[Data for analysis]:
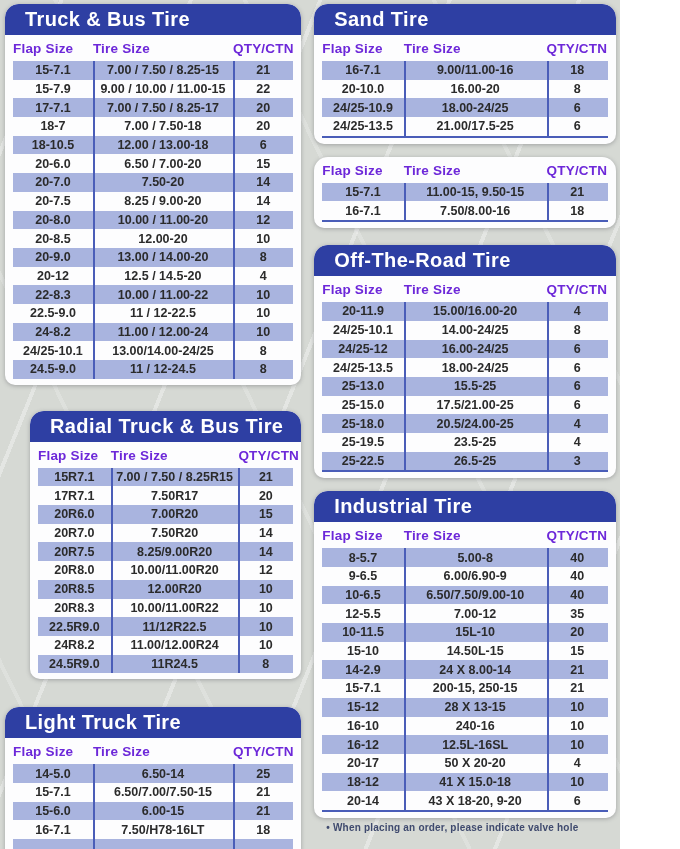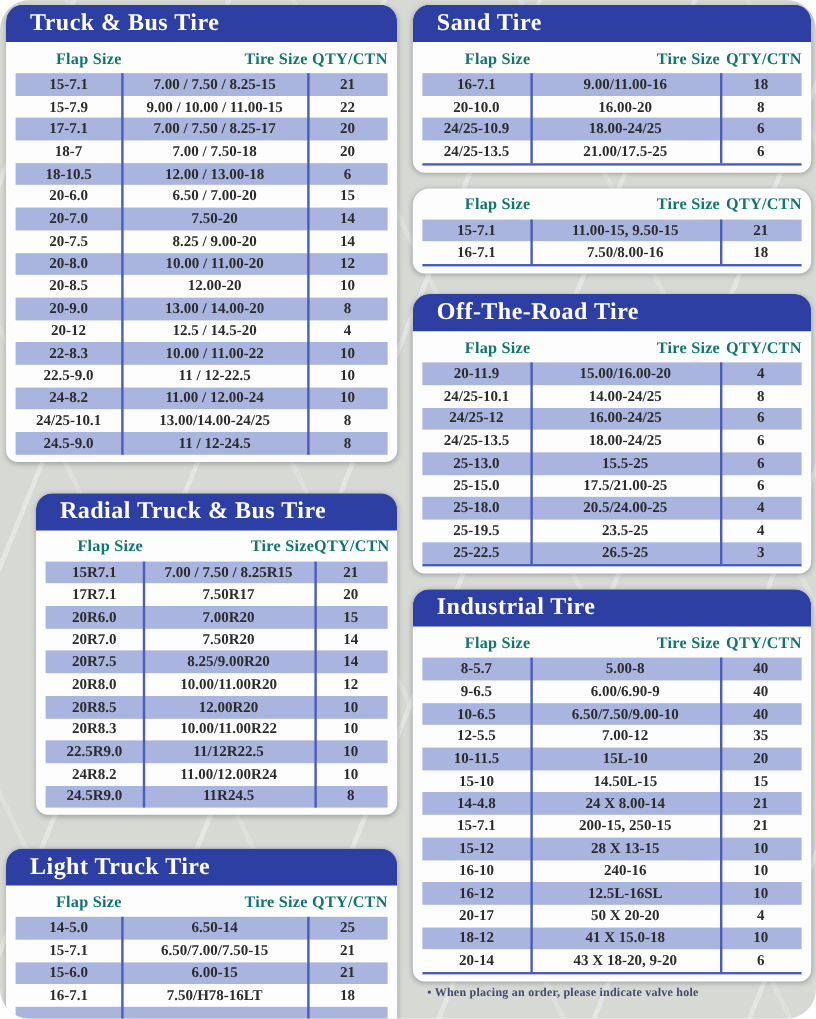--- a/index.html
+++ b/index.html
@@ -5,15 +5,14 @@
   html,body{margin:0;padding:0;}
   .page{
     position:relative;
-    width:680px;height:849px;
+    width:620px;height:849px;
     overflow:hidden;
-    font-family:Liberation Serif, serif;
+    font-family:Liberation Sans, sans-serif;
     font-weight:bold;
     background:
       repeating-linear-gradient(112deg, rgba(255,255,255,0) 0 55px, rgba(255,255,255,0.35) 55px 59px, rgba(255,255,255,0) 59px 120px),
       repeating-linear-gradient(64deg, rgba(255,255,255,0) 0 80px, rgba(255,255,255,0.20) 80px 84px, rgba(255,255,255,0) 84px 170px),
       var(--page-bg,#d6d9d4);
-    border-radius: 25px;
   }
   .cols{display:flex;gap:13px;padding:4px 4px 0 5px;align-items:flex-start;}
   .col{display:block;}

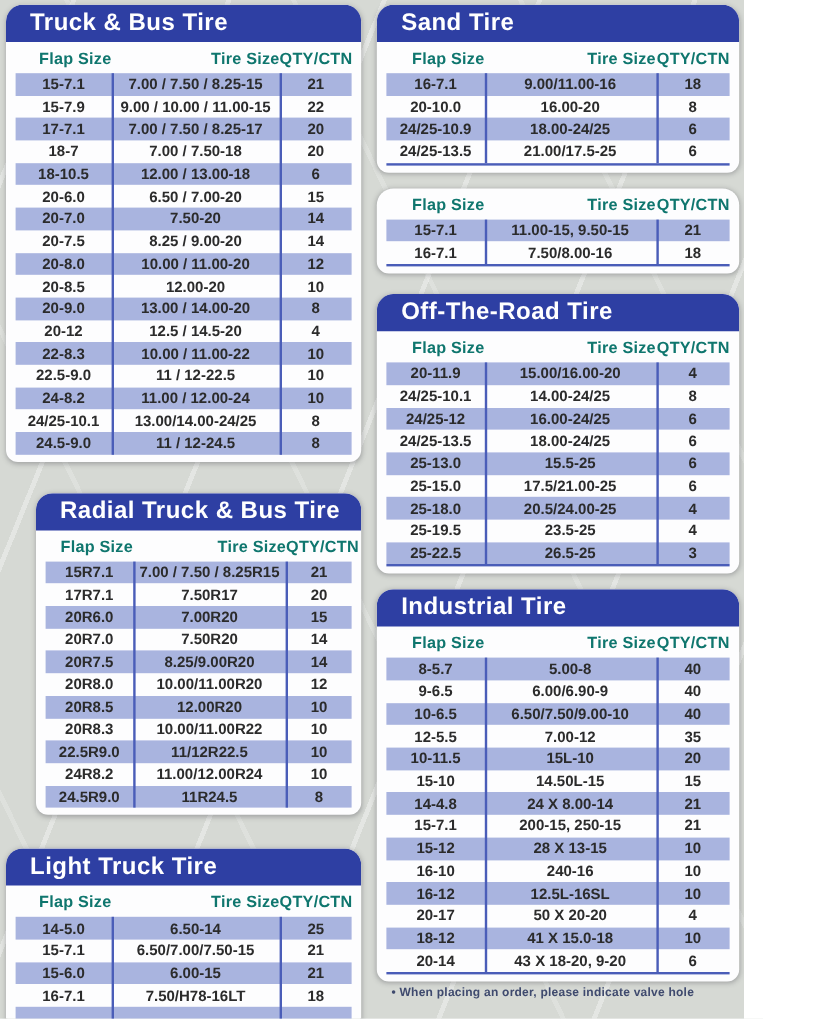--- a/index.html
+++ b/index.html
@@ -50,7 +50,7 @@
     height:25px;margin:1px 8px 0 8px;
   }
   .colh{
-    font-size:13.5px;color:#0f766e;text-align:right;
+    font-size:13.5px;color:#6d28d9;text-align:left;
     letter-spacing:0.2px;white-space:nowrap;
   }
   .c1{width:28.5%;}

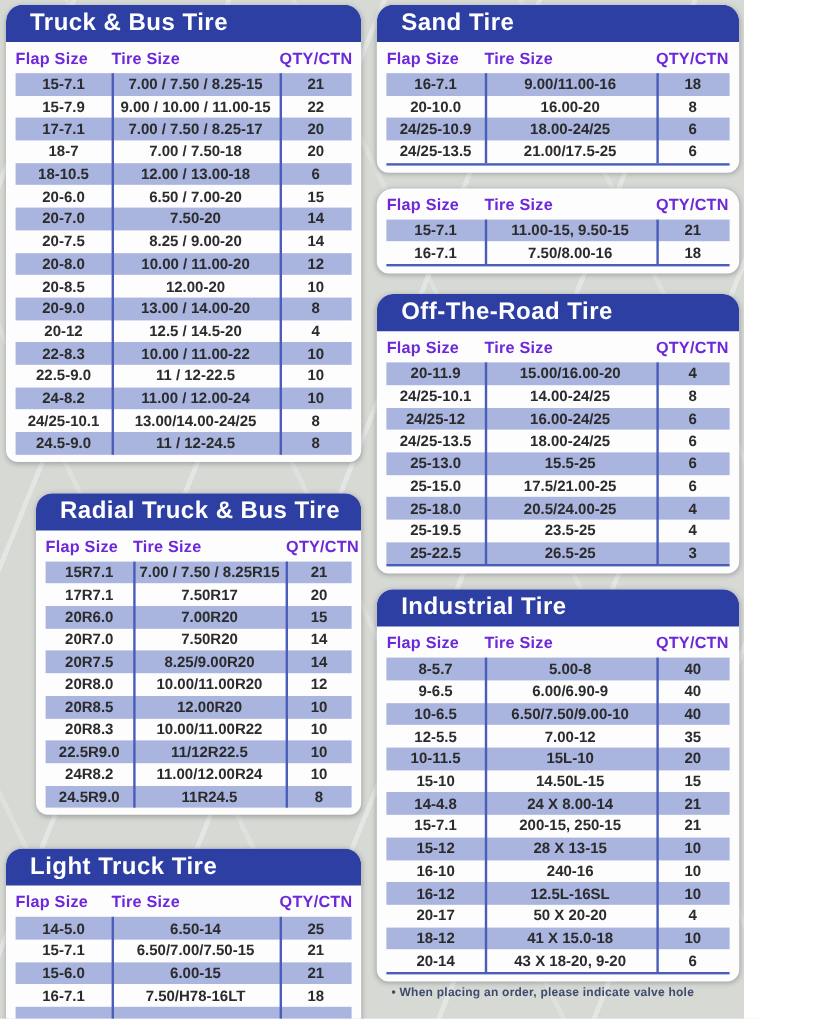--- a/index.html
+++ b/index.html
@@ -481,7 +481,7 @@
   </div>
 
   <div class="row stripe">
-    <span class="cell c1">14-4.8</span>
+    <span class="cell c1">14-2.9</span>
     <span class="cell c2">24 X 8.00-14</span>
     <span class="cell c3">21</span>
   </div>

[Work item]: Look through the entries above. Extract each line with the word "padding".

[Exercise result]:
   html,body{margin:0;padding:0;}
   .cols{display:flex;gap:13px;padding:4px 4px 0 5px;align-items:flex-start;}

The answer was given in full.